Sure a warmish shower would have been my first choice but the cold water proved to be the only opportunity to cool down from a day that had seen temperatures reach 35°C. Plus I don't like queuing for a campsite shower and I don't like paying for a couple of minutes of hot water.

There are probably some for whom the facilities were too basic, but for us this would do nicely. If a site with this amazing location had five-star facilities we'd be paying €45 per night and not €23.

We've quickly settled in to camping time - going to bed when it gets dark at 10pm and getting up at dawn when the sun is rising over the sea.

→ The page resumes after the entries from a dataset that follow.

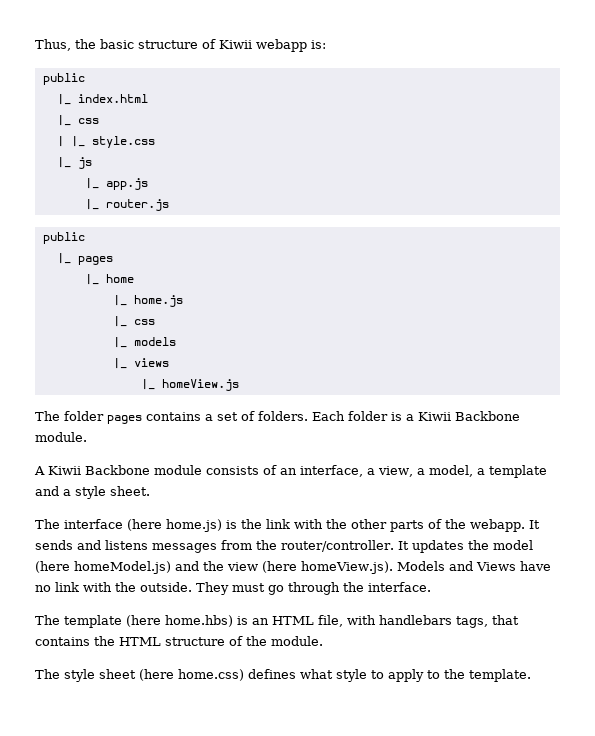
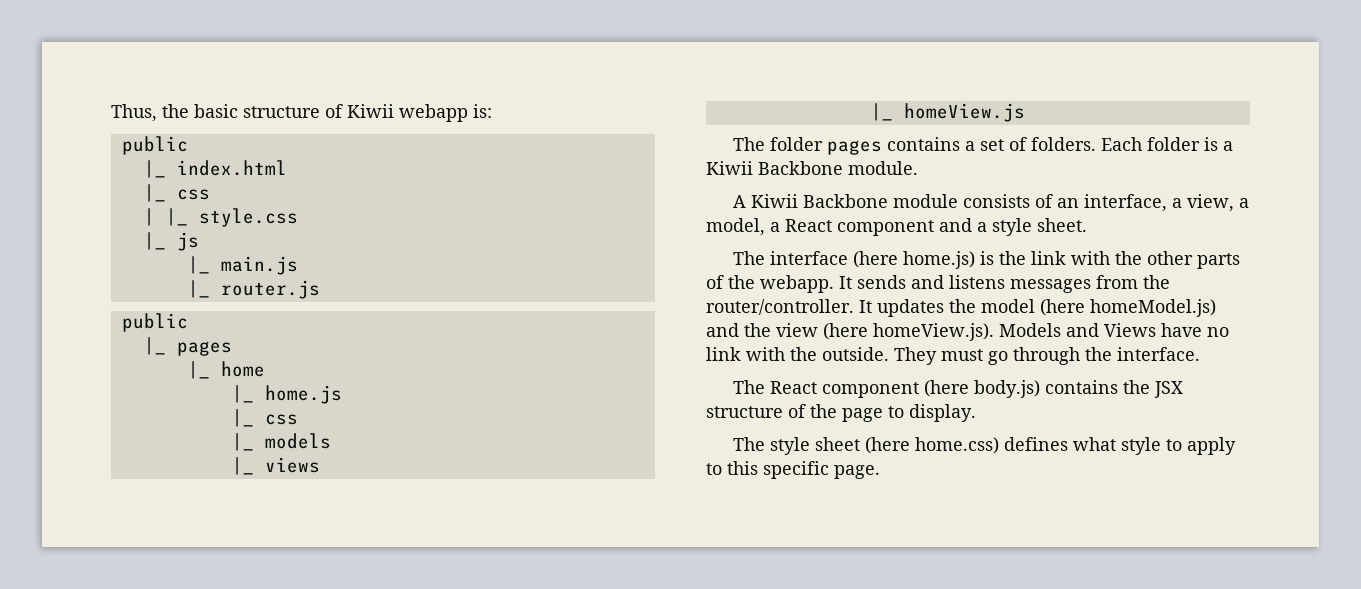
- |_ app.js
+ |_ main.js
- A Kiwii Backbone module consists of an interface, a view, a model, a template and a style sheet.
+ A Kiwii Backbone module consists of an interface, a view, a model, a React component and a style sheet.
- The template (here home.hbs) is an HTML file, with handlebars tags, that contains the HTML structure of the module.
+ The React component (here body.js) contains the JSX structure of the page to display.
- The style sheet (here home.css) defines what style to apply to the template.
+ The style sheet (here home.css) defines what style to apply to this specific page.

Sliding open Cleopatra's side door and walking a few feet straight into the sea feels like luxury (and takes away the need to have a cold shower in the morning!).

For our first full day yesterday I'd have been content with lounging around in our hammocks on our generous camping pitch but Tony, always mindful of having white bits, wanted to find a piece of beach to ourselves.

We spent most of the day alone on a huge stretch of sand, properly unwinding from the stresses of daily life. Holiday mode was easy to switch to and I lost myself in the book I hadn't read since we were last on a beach in May.

We were only five minutes walk from Cleopatra and so when we decided to locate a supermarket at 4pm it didn't necessarily mean the end of our beach day. We packed up our towels, left them in the van and sought out a large Leclerc which, conveniently, turned out to be a shorter distance down the road that we'd walked to leave the campsite.

We spent six euros on dinner and beers. Tony wanted a Greek salad and we had feta and a cucumber in our coolbox that needed using so we bought three huge tomatoes and some little gem lettuce, adding olive oil and balsamic vinegar from our camping larder. A crusty baguette made our salad into a meal.

We enjoyed a couple of beers each before a few glasses of red wine as the sun went down. It wasn't truly dark when we retired to Cleopatra's pop-top bed. A lovely breeze wafted over us through the fly screen windows on each side and sleep came easily.

The light of the day woke me up and the draw of the water beckoned me in for this 7am swim, with not a single other soul yet awake. Bliss.